WHAT YOU WILL DO.
Your reply should be one number: how many lines of the records below contain the string "space".
• • • • • • •
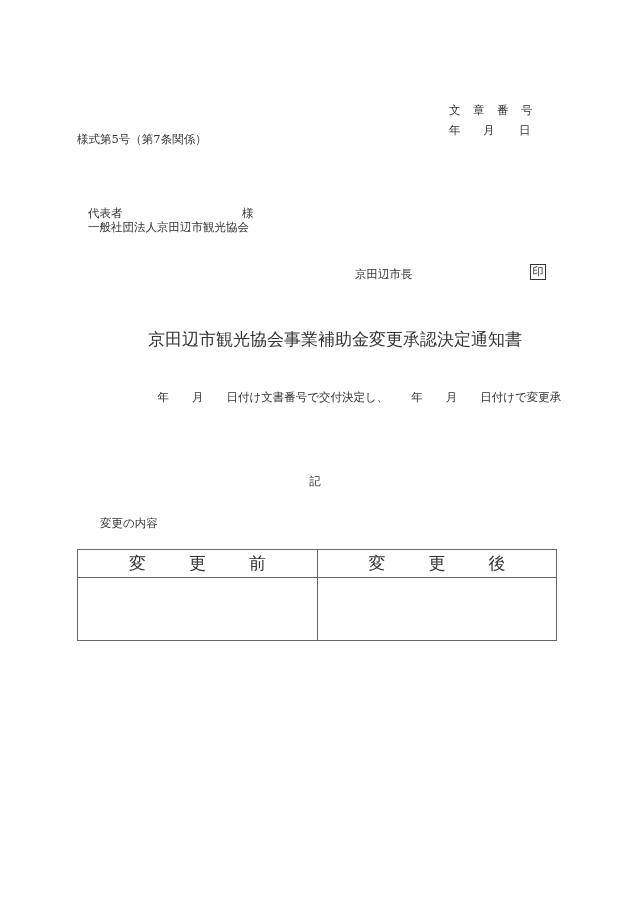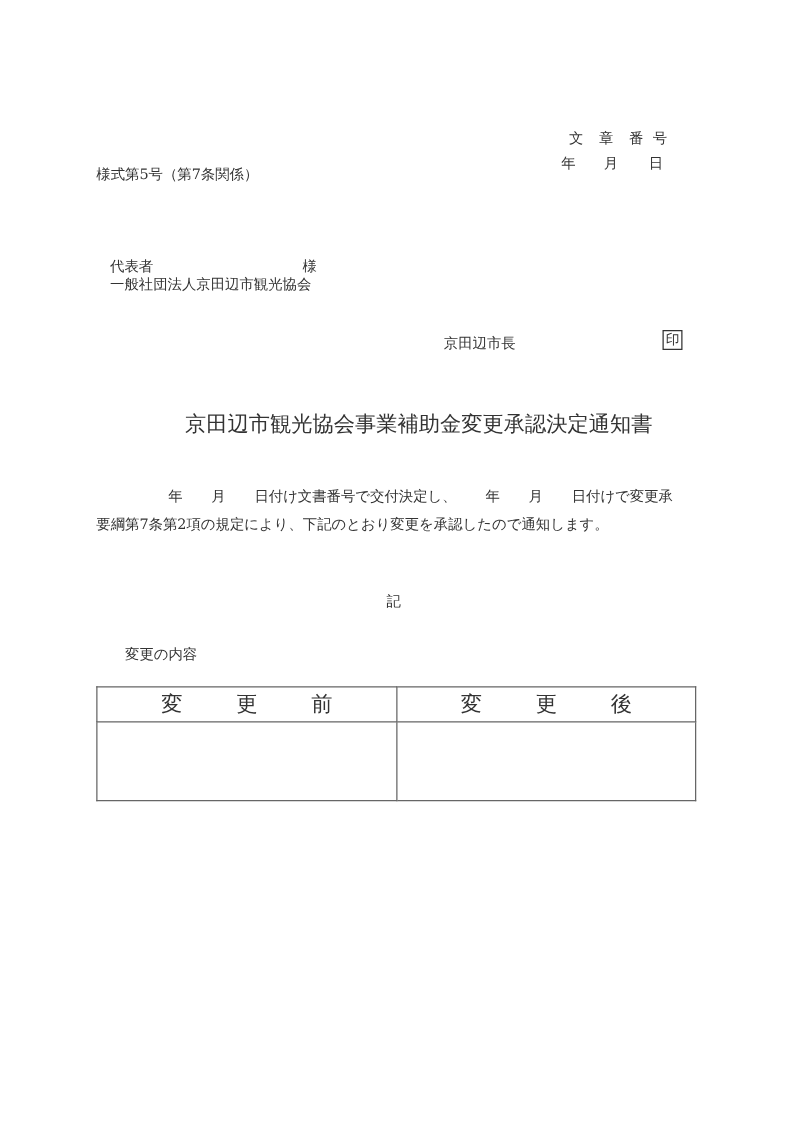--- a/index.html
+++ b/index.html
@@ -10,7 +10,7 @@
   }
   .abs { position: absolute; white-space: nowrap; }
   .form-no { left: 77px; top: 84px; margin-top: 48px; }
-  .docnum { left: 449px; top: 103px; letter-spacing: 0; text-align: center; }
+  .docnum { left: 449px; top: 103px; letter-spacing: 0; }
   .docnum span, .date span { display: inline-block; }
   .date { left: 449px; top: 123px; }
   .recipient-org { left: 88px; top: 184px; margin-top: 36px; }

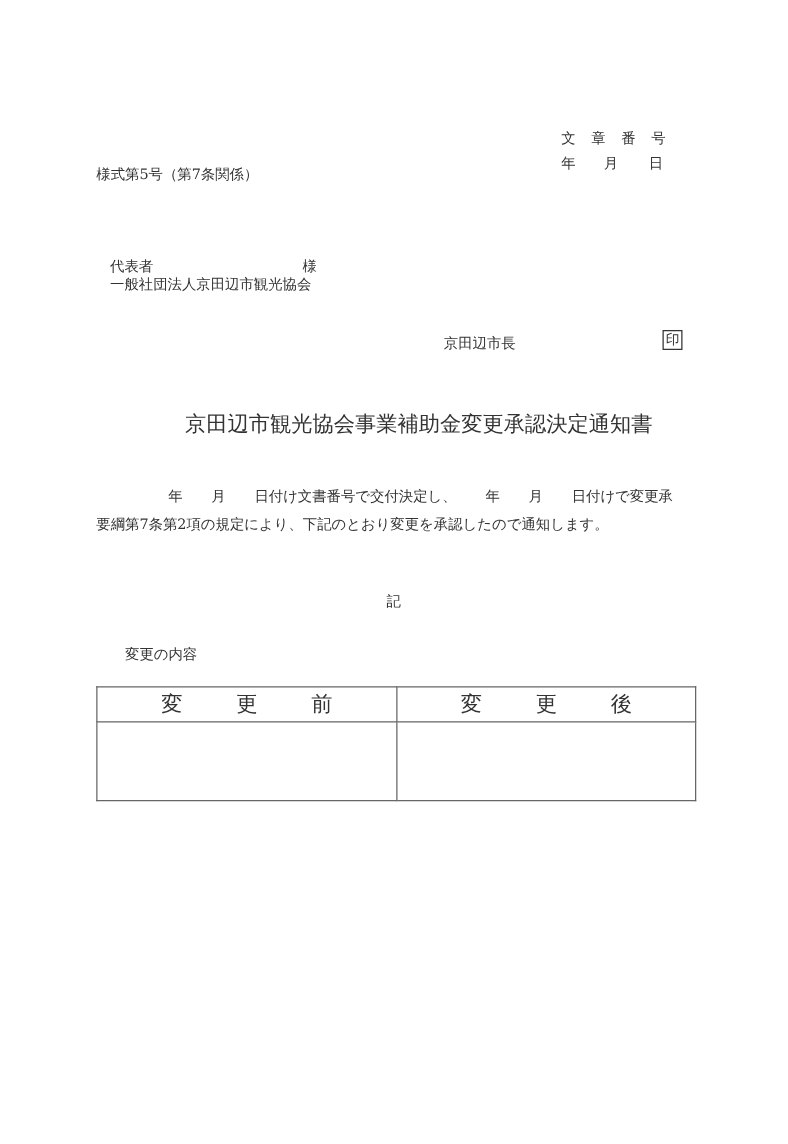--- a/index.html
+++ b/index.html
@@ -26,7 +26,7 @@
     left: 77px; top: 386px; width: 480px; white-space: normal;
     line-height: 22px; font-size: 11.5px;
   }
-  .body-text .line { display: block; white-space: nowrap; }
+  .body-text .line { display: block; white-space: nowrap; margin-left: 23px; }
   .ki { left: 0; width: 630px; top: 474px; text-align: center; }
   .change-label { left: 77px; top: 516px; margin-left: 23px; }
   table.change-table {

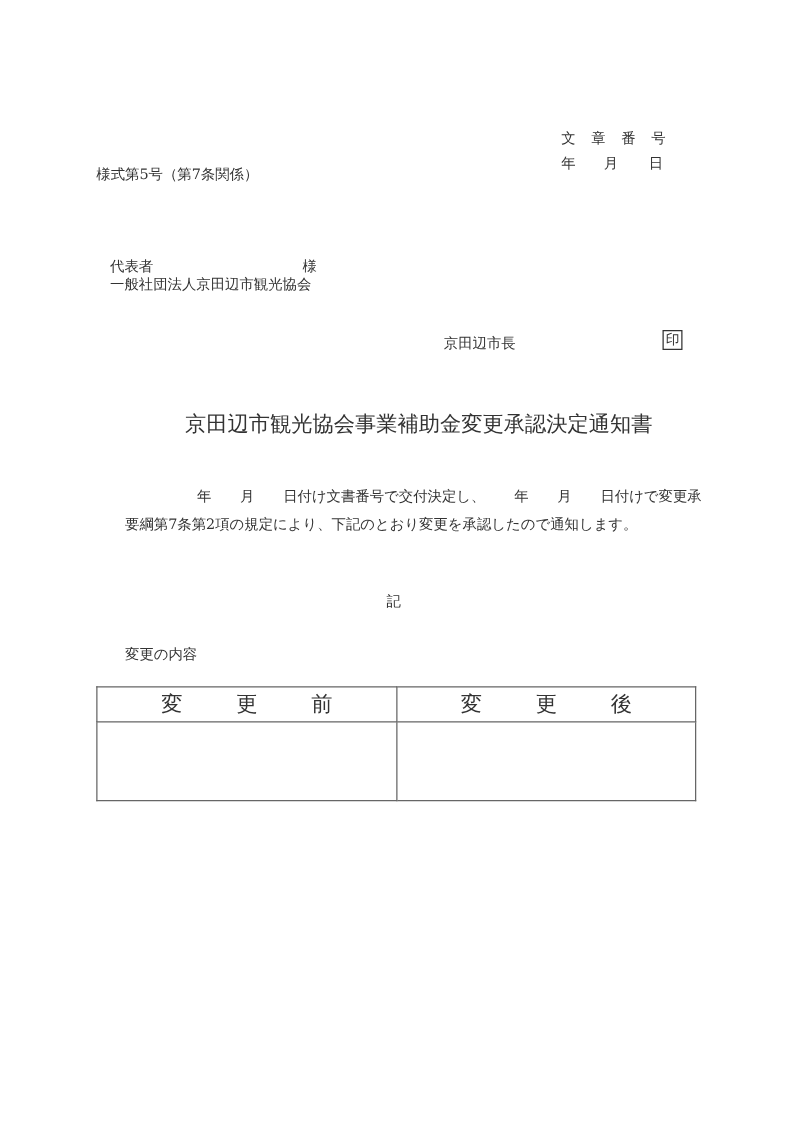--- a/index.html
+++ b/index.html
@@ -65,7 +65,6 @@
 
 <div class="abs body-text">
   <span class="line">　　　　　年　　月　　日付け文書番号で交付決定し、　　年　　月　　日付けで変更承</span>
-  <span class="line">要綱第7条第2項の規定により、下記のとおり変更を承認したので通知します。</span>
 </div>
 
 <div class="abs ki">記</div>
• • • • • • •
ANSWER AREA.
4